> [Problem requirements]
Would you print exactly the lines that begin the listing and continue through the line holding "TUTA JEANS LOUIS"? No pictures, please.

> [Data to use]

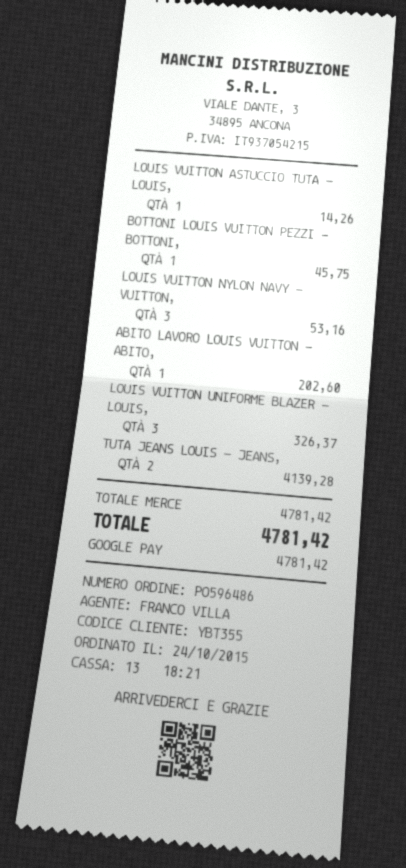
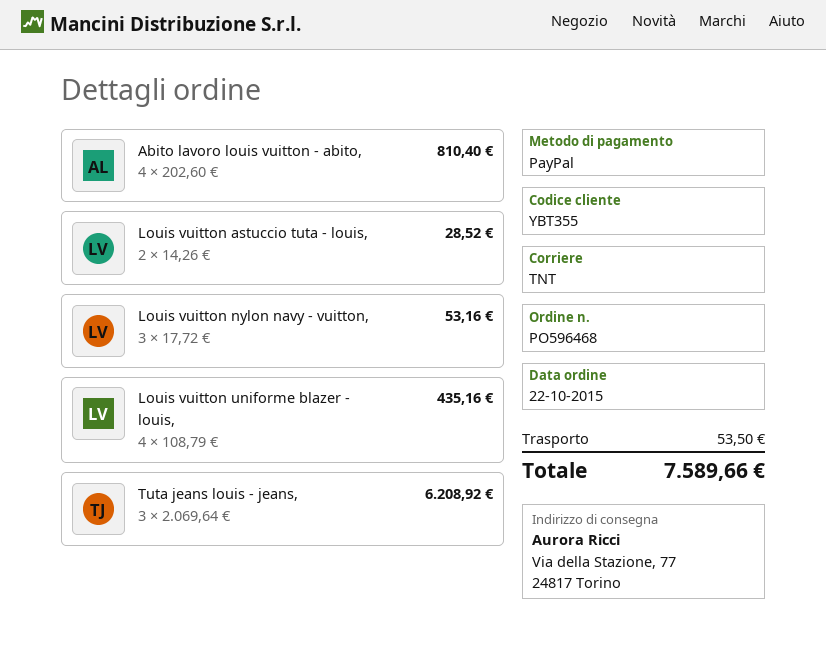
order number: PO596486 -> PO596468
order date: 2015-10-24 -> 2015-10-22
payment method: Google Pay -> PayPal
LOUIS VUITTON ASTUCCIO TUTA - LOUIS,: 1 for 14.26 -> 2 for 28.52
BOTTONI LOUIS VUITTON PEZZI - BOTTONI,: 1 for 45.75 -> none
ABITO LAVORO LOUIS VUITTON - ABITO,: 1 for 202.60 -> 4 for 810.40
LOUIS VUITTON UNIFORME BLAZER - LOUIS,: 3 for 326.37 -> 4 for 435.16
TUTA JEANS LOUIS - JEANS,: 2 for 4139.28 -> 3 for 6208.92
shipping: none -> 53.50
total: 4781.42 -> 7589.66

> [Solution]
order number: PO596486 -> PO596468
order date: 2015-10-24 -> 2015-10-22
payment method: Google Pay -> PayPal
LOUIS VUITTON ASTUCCIO TUTA - LOUIS,: 1 for 14.26 -> 2 for 28.52
BOTTONI LOUIS VUITTON PEZZI - BOTTONI,: 1 for 45.75 -> none
ABITO LAVORO LOUIS VUITTON - ABITO,: 1 for 202.60 -> 4 for 810.40
LOUIS VUITTON UNIFORME BLAZER - LOUIS,: 3 for 326.37 -> 4 for 435.16
TUTA JEANS LOUIS - JEANS,: 2 for 4139.28 -> 3 for 6208.92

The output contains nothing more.